NAPOLI - La pandemia lede la produttività delle aziende che con difficoltà riescono a reperire materiali di imballaggio, soprattutto vetro.

È intervenuto ai microfoni della trasmissione “La Radiazza” di Gianni Simioli, il programma in onda tutti i giorni dalle 9.00 alle 12.00 su Radio MARTE, Salvatore Martusciello, noto produttore di vino dell’omonima azienda vinicola nei Campi Flegrei

‘’Non abbiamo più bottiglie, ma anche carta e altri materiali di imballaggio e ciò dura almeno da qualche settimana, oltre ad un markup che in alcuni casi viaggia a doppia cifra rispetto agli aumenti che sosterremo’’.

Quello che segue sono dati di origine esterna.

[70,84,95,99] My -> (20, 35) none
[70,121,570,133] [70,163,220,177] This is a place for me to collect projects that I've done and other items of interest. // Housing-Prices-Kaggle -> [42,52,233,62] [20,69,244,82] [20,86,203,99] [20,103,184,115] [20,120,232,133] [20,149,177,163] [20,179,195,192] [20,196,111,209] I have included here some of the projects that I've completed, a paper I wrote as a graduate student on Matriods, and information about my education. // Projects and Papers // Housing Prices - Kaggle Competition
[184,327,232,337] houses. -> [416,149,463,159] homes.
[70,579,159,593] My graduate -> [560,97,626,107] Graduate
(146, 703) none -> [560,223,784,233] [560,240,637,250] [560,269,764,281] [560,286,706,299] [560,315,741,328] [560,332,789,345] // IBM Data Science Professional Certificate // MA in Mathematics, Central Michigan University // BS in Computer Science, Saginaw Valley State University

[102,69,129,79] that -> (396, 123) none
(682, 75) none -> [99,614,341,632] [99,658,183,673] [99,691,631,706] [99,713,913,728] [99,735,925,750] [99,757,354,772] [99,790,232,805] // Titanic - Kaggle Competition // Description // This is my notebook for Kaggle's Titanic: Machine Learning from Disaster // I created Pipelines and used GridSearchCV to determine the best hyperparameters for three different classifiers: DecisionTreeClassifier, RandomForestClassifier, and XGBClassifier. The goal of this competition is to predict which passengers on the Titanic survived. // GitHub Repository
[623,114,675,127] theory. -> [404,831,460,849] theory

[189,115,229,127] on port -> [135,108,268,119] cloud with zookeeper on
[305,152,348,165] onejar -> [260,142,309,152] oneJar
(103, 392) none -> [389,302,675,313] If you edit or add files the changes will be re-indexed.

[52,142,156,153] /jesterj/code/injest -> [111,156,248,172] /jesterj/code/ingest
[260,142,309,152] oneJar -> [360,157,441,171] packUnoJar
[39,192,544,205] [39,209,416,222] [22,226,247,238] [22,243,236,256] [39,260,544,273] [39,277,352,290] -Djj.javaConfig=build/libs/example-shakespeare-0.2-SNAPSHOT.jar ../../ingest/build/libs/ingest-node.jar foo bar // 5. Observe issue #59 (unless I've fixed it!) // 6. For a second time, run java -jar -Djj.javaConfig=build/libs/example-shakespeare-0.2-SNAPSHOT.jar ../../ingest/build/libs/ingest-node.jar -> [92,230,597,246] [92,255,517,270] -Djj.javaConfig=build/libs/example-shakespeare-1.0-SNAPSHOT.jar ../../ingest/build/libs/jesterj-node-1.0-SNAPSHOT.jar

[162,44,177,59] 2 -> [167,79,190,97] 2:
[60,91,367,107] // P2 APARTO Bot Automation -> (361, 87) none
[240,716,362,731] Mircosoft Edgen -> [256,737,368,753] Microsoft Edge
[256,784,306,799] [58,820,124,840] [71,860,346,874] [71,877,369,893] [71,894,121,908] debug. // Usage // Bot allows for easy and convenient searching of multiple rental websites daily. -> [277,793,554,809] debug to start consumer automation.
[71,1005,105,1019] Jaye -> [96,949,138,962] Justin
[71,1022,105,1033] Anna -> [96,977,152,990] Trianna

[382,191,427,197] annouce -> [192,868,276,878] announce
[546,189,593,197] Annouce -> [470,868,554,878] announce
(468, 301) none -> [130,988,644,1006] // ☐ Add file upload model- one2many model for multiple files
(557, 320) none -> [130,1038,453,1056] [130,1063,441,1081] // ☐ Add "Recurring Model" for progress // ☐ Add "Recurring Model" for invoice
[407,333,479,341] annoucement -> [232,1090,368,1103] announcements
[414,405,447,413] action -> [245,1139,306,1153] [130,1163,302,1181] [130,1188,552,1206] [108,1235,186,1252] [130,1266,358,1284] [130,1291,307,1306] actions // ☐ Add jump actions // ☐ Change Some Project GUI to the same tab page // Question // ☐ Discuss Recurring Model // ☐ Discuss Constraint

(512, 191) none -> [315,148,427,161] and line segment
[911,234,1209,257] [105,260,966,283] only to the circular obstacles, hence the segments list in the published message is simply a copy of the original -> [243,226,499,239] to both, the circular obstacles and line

Durante la pandemia la filiera del vetro non è stata considerata prioritaria e, quando è avvenuta la ripresa, le aziende non erano pronte a far fronte alle richieste e agli aumenti dei consumi.

‘’Sarà una guerra tra poveri’’- ribadisce Martusciello. Le aziende che in questo momento hanno disponibilità riusciranno ad acquistare i materiali anche con prezzi alti, a svantaggio delle piccole cantine.

La situazione è ancora più complessa per gli imballaggi di carta, a causa del divieto di utilizzo della plastica, molte aziende sono costrette ad una vera corsa alla cellulosa. La situazione migliorerà tra qualche mese ma i napoletani rischiano un Natale senza vinello.